━━ GIVEN RECORDS

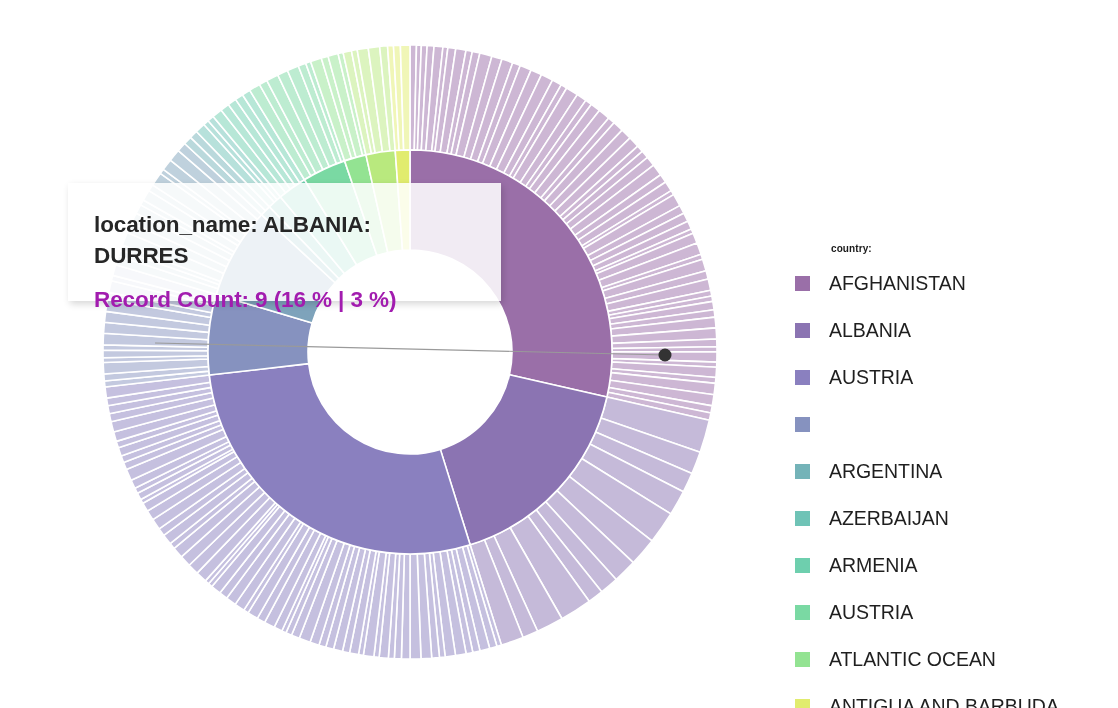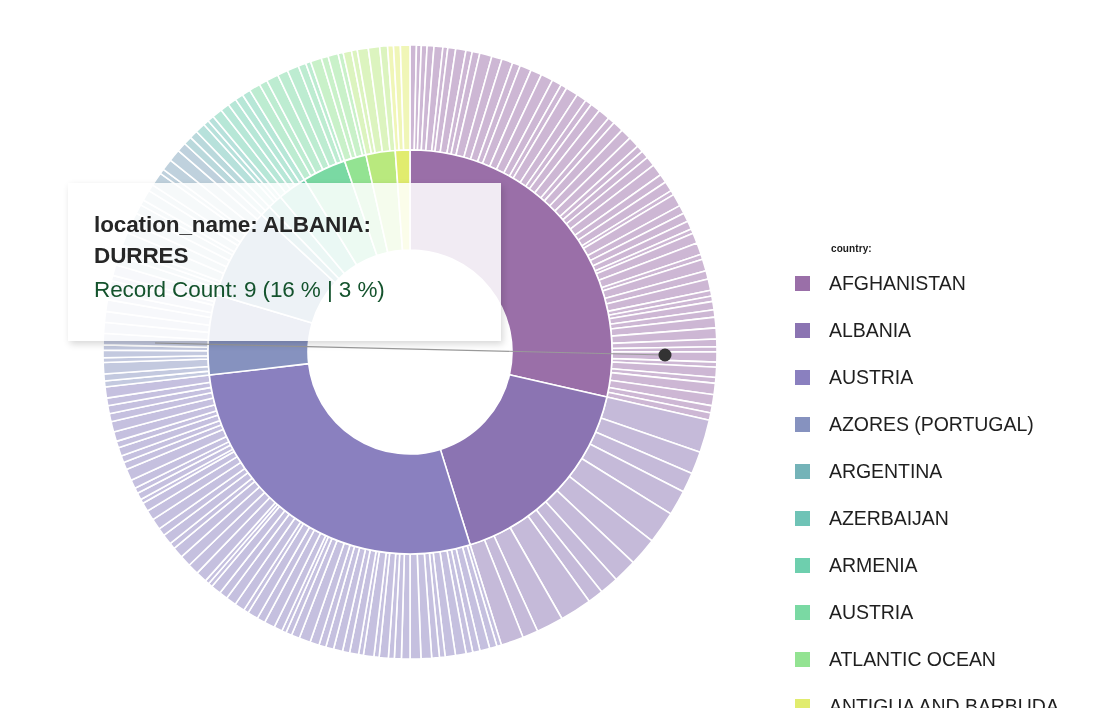--- a/index.html
+++ b/index.html
@@ -27,42 +27,42 @@
     position: absolute;
     left: 0; top: 0;
   }
 
   
   #tooltip {
     position: absolute;
     left: 68px;
     top: 183px;
     width: 433px;
-    height: 158px;
+    height: 118px;
     box-sizing: border-box;
     background: rgba(255,255,255,0.86);
     box-shadow: 2px 3px 7px rgba(0,0,0,0.16);
     padding: 26px 22px 0 26px;
     pointer-events: none;
   }
   #tooltip .tt-title {
     font-size: 22.5px;
     font-weight: bold;
     color: #262626;
     line-height: 31px;
     letter-spacing: -0.1px;
     max-width: 350px;
   }
   #tooltip .tt-sub {
     font-size: 22.5px;
-    font-weight: normal;
-    color: #14532d;
+    font-weight: bold;
+    color: #a21caf;
     line-height: 31px;
     letter-spacing: -0.1px;
-    margin-top: 3px;
+    margin-top: 13px;
   }
 
   
   #legend {
     position: absolute;
     left: 795px;
     top: 243px;
     width: 300px;
   }
   #legend .legend-title {
@@ -336,21 +336,20 @@
       <div class="legend-item">
         <span class="legend-swatch" style="background: rgb(139, 116, 178);"></span>
         <span class="legend-label">ALBANIA</span>
       </div>
       <div class="legend-item">
         <span class="legend-swatch" style="background: rgb(138, 128, 191);"></span>
         <span class="legend-label">AUSTRIA</span>
       </div>
       <div class="legend-item">
         <span class="legend-swatch" style="background: rgb(134, 146, 191);"></span>
-        <span class="legend-label">AZORES (PORTUGAL)</span>
       </div>
       <div class="legend-item">
         <span class="legend-swatch" style="background: rgb(116, 179, 184);"></span>
         <span class="legend-label">ARGENTINA</span>
       </div>
       <div class="legend-item">
         <span class="legend-swatch" style="background: rgb(111, 195, 182);"></span>
         <span class="legend-label">AZERBAIJAN</span>
       </div>
       <div class="legend-item">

━━━━

» **EXERCISE DESCRIPTION**:
Give only a number: how many lines of the data hold the string "label"?

» **ANSWER AREA**:
5